Trial, some say, is a search for the truth. That’s specious tomfoolery. In fact, trial, at least a criminal trial, is guerilla warfare. Some of the most lethal terrorists are prosecutors. Fear and the dark arts of intimidation are common tools.
Consider the case of United States versus John Rowland.
Rowland, as everyone knows, is Connecticut’s former governor. He’s already done one brief term of imprisonment for fraud and something called theft of honest services. It all had to do with receipt of funds to put a hot tub in a small cottage he owned near Bantam Lake in the state’s northwest corner.
Now he’s on his way back to prison, this time for conspiring to fail to report to federal regulators receipt of funds for work on behalf of a congressional candidate, Lisa-Wilson-Foley. Her husband, Brian, paid Rowland campaign consulting fees disguised as payment for work done on behalf of the family health-care business.
Federal law requires the disclosure of campaign related fees in the name of transparency. By playing hide the ball with some $35,000 in fees, Wilson-Foley, her husband and Rowland were accused of conspiring to commit campaign finance fraud.
The law of conspiracy casts a broad net. A person is guilty of conspiracy if he or she agrees with others to engage in unlawful conduct, and then any one of the co-conspirators performs what the law calls an overt act in furtherance of a conspiracy. An overt act is some unambiguous step designed to accomplish the ends, or objectives, of the conspiracy.
Think of a conspiracy as a form of a contract, the reflection of what the law calls a meeting of the minds. Such contracts are rarely reduced to writing. This creates a problem of proof for prosecutors. To prosecute a conspiracy, to prove a meeting of the minds, prosecutors often require the testimony of cooperating witnesses. Just how do prosecutors get that cooperation?
They do so by offering the promise of leniency to cooperators. This is where terror becomes a useful prosecutorial tool.
In the Rowland case, the government turned, or, as is said in the trade, “flipped,” Brian Foley.

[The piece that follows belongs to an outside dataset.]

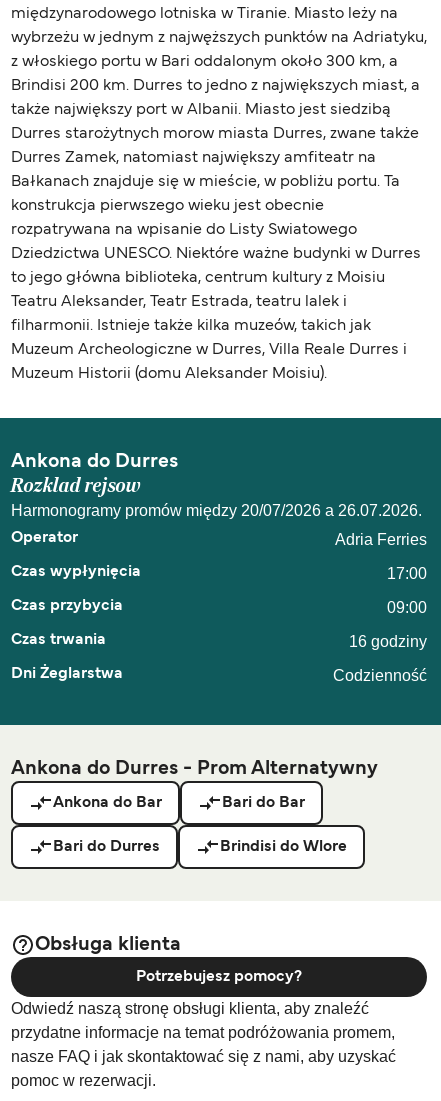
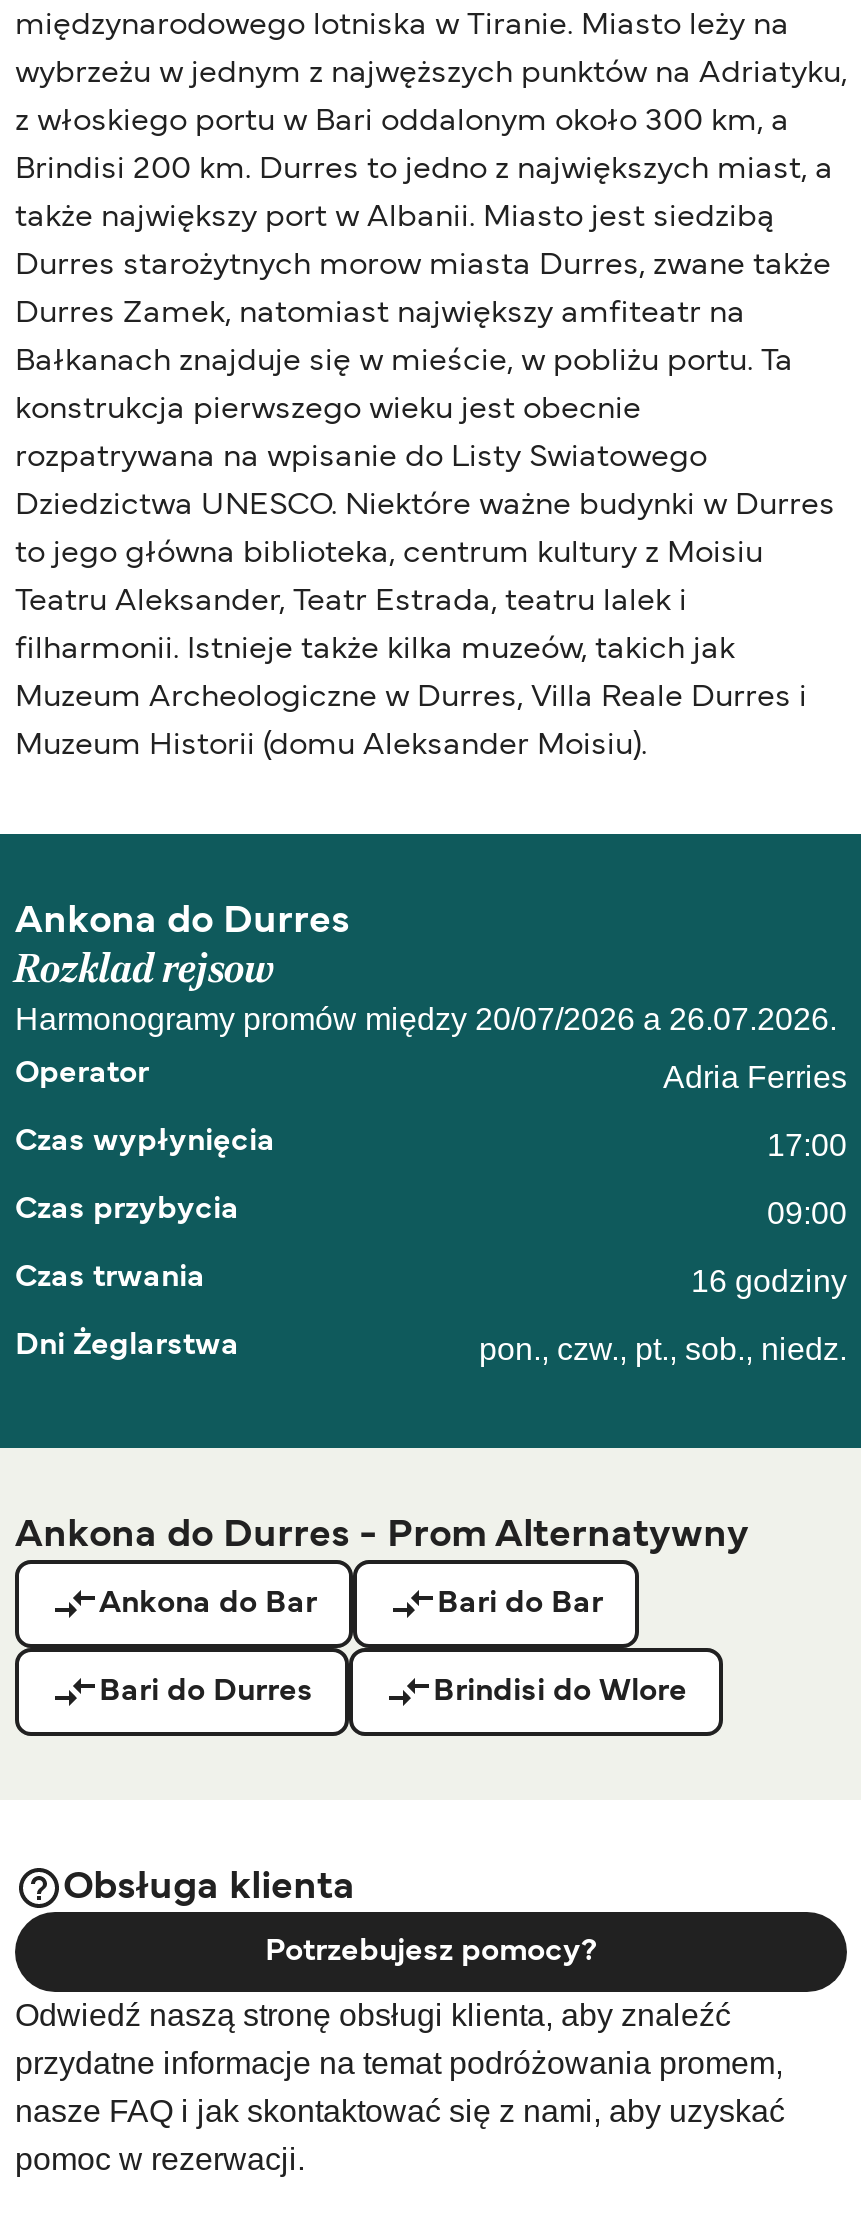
- Codzienność
+ pon., czw., pt., sob., niedz.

No potential witness, whether co-conspirator or not, can be compelled to testify against their own penal interests. That’s the guarantee of the Fifth Amendment right against self-incrimination. A witness who admits to being a co-conspirator does just that.
The dark arts of witness intimidation pit prosecutors against defense counsel. The accused wants to avoid prison and a felony record. The government wants testimony sufficient to convict as many as possible.
A grant of immunity from prosecution is a homerun for the defense, but the government doesn’t like giving free passes to those it believes to have broken the law. For one thing, jurors are wary of immunity agreements, especially in white-collar cases. “How come he gets to break the law with impunity?” are not the words a prosecutor wants to hear about a witness.
So an elaborate charade is constructed, a game designed and intended to keep jurors from learning as much of the truth as possible. The government enters into cooperation agreements with those prepared to testify against co-conspirators.
Here’s how it works: A witness pleads guilty, typically to reduced charges. But his sentence is deferred until after the main event. In the Rowland case, Brian Foley plead guilty but was required to testify against Rowland before he himself was sentenced.
Deferring sentence permits the government to deny that the witness has been promised leniency for his cooperation. The witness is reduced merely to saying that he hopes the judge will take into account his assistance to the government when his own sentencing occurs.
Everyone in the courtroom except the jury knows the cooperator — defense lawyers call them “rats” — will get favorable treatment. Try calling as a witness the cooperator’s lawyer to ask what the witness has been told, and you’ll be barred on grounds of the attorney-client privilege. You can’t compel testimony about what a lawyer and client discuss.
Try calling the lawyer as a witness to relay what understanding he has with the prosecutor, and the judge will quash your subpoena, although why that is the case remains a mystery to me.
In the Rowland case, Brian Foley got a slap on the wrist, a brief period of home confinement, for conspiring to break campaign finance laws, a crime, the prosecution intoned at Rowland’s trial, that undermined the integrity of the republic.
Lisa Wilson-Foley, the beneficiary of this crime, refused to parrot the lines the government required to prosecute Rowland. She believed that Rowland was doing at least some work for her husband. That’s not the truth, the government contends, so the government is asking that she go to prison.
In other words, the government, not the jury, decides what is and is not true; those who disagree with Uncle Sam get clobbered.
Prosecutors tamper with witnesses daily. Tell them what the government wants to hear, and get a sweet deal. Insist that the truth is more complicated that the prosecutor’s theory of the case, and go to prison.
Juries almost never see the striking of these unholy bargains. Prosecutors and judges work to keep it that way. The general public gets the bread and circus we call justice. Defense lawyers? We just get cynical.